Don’t subject factors come into play here, too? Shouldn’t these also be normalised? We think so. So I am pleased to confirm that for the 2011-12 World University Rankings, Times Higher Education will introduce subject normalisation to a range of other ranking indicators.
This is proving very challenging. It makes huge additional demands on the data analysts at Thomson Reuters and, of course, on the institutions themselves, which have had to provide more and richer data for the rankings project. But we are committed to constantly improving and refining our methodology, and these latest steps to normalise more indicators evidence our desire to provide the most comprehensive and rigorous tables we can.
What this might mean is that universities that spend modest amounts of money in fields where little money is usually spent would get a huge score. So what would happen if an eccentric millionaire left millions to establish a lavishly funded research chair in continental philosophy at Middlesex University? There are no doubt precautions that Thomson Reuters could take but will they? The El Naschie business does not inspire very much confidence that they will.
The reception of the 2010 THE WUR rankings suggests that the many in the academic world have doubts about the wisdom of using normalised citation data without considering the potential for gaming or statistical anomalies. But the problem may run deeper and involve citations as such. QS, THE 's rival and former partner, have produced a series of subject rankings based on data from 2010. The overall results for each subject are based on varying combinations of the scores for academic opinion, employer opinion and citations per paper (not per faculty as in the general rankings).

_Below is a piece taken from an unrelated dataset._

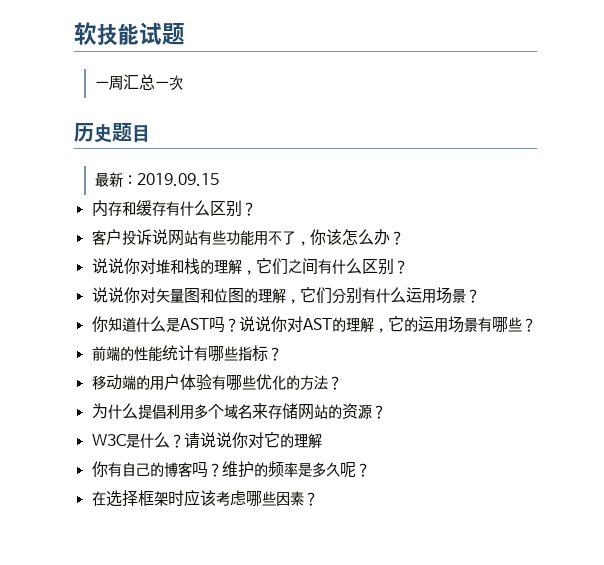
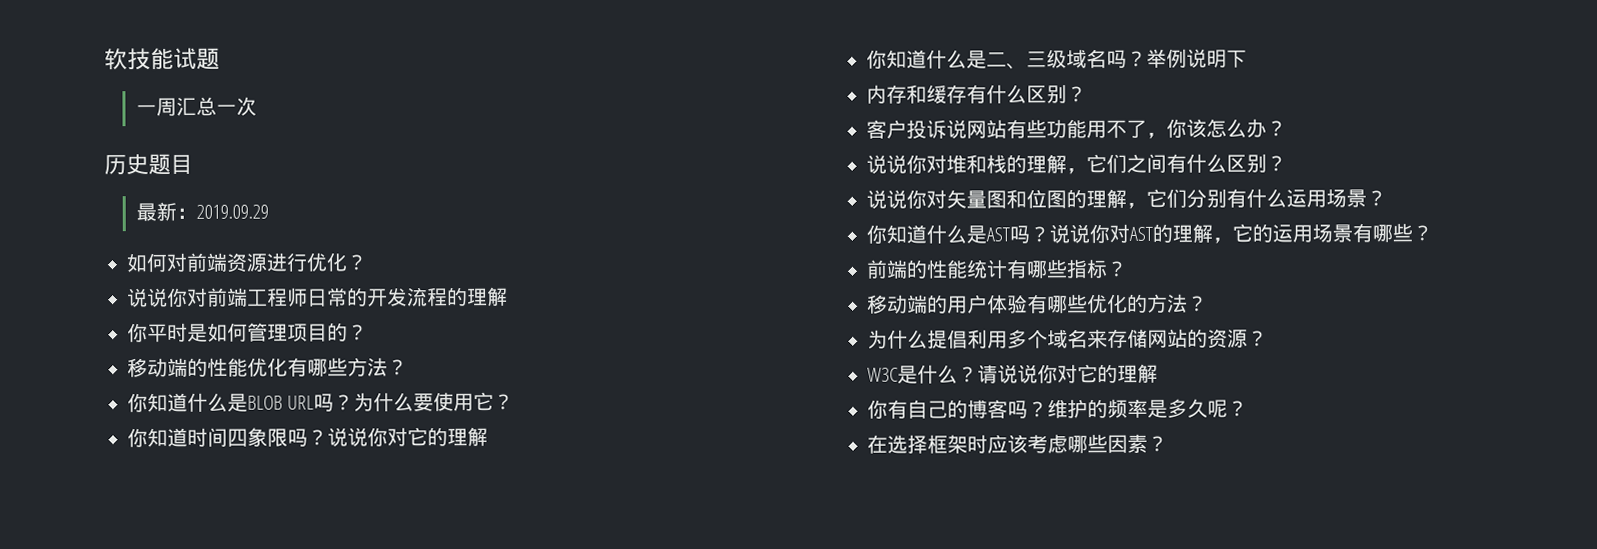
[136,173,219,186] 2019.09.15 -> [195,204,269,219] [126,252,367,273] [127,286,508,308] [127,322,368,343] [127,357,408,378] [127,391,515,413] [127,426,488,448] [866,48,1247,70] 2019.09.29 // 如何对前端资源进行优化？ // 说说你对前端工程师日常的开发流程的理解 // 你平时是如何管理项目的？ // 移动端的性能优化有哪些方法？ // 你知道什么是BLOB URL吗？为什么要使用它？ // 你知道时间四象限吗？说说你对它的理解 // 你知道什么是二、三级域名吗？举例说明下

The results are interesting. Looking at citations per paper alone we see that Boston College and Munich are jointly first in Sociology. Rutgers is third for politics and international studies. MIT is third for philosophy (presumably Chomsky and co). Stellenbosch is first for Geography and Area studies. Padua is first for linguistics. Tokyo Metropolitan University is second for biological sciences and Arizona State University first.
Pockets of excellence or statistical anomalies? These results may not be quite as incredible as Alexandria in the THE rankings but they are not a very good advertisement for the validity of citations as a measure of research excellence.
It appears that THE have not made their minds up yet. There is still time to produce a believable and rigorous ranking system. But whatever happens, it is unlikely that citations, normalized or unnormalized, will continue to be the unquestionable gold standard of academic and scientific research.